◆ Your objective ◆
Keep only the lines of the data below that contain "validates", and copy them.

◆ Data in this exercise ◆
++++++++++++++++++++

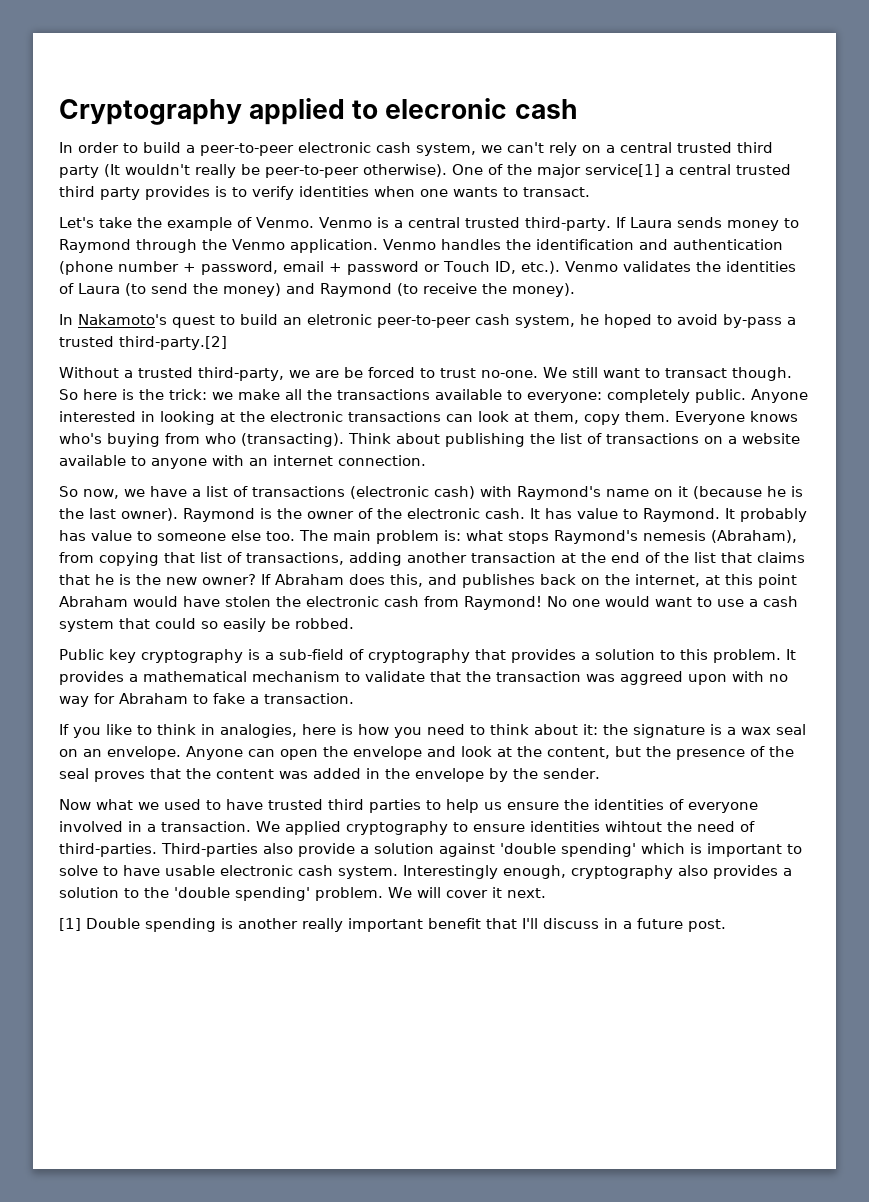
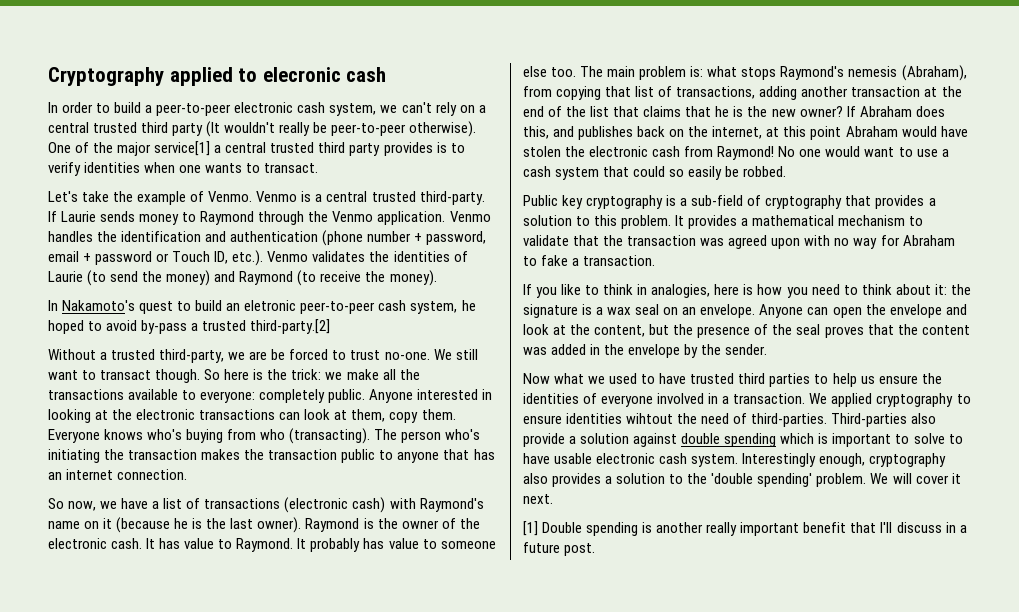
- If Laura sends money to Raymond through the Venmo application.
+ If Laurie sends money to Raymond through the Venmo application.
- Venmo handles the identification and authentication (phone number + password, email + password or Touch ID, etc.). Venmo validates the identities of Laura (to send the money) and Raymond (to receive the money).
+ Venmo handles the identification and authentication (phone number + password, email + password or Touch ID, etc.). Venmo validates the identities of Laurie (to send the money) and Raymond (to receive the money).
- Think about publishing the list of transactions on a website available to anyone with an internet connection.
+ The person who's initiating the transaction makes the transaction public to anyone that has an internet connection.
- It provides a mathematical mechanism to validate that the transaction was aggreed upon with no way for Abraham to fake a transaction.
+ It provides a mathematical mechanism to validate that the transaction was agreed upon with no way for Abraham to fake a transaction.
- Third-parties also provide a solution against 'double spending' which is important to solve to have usable electronic cash system.
+ Third-parties also provide a solution against double spending which is important to solve to have usable electronic cash system.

++++++++++++++++++++

◆ Answer to this task ◆
- Venmo handles the identification and authentication (phone number + password, email + password or Touch ID, etc.). Venmo validates the identities of Laura (to send the money) and Raymond (to receive the money).
+ Venmo handles the identification and authentication (phone number + password, email + password or Touch ID, etc.). Venmo validates the identities of Laurie (to send the money) and Raymond (to receive the money).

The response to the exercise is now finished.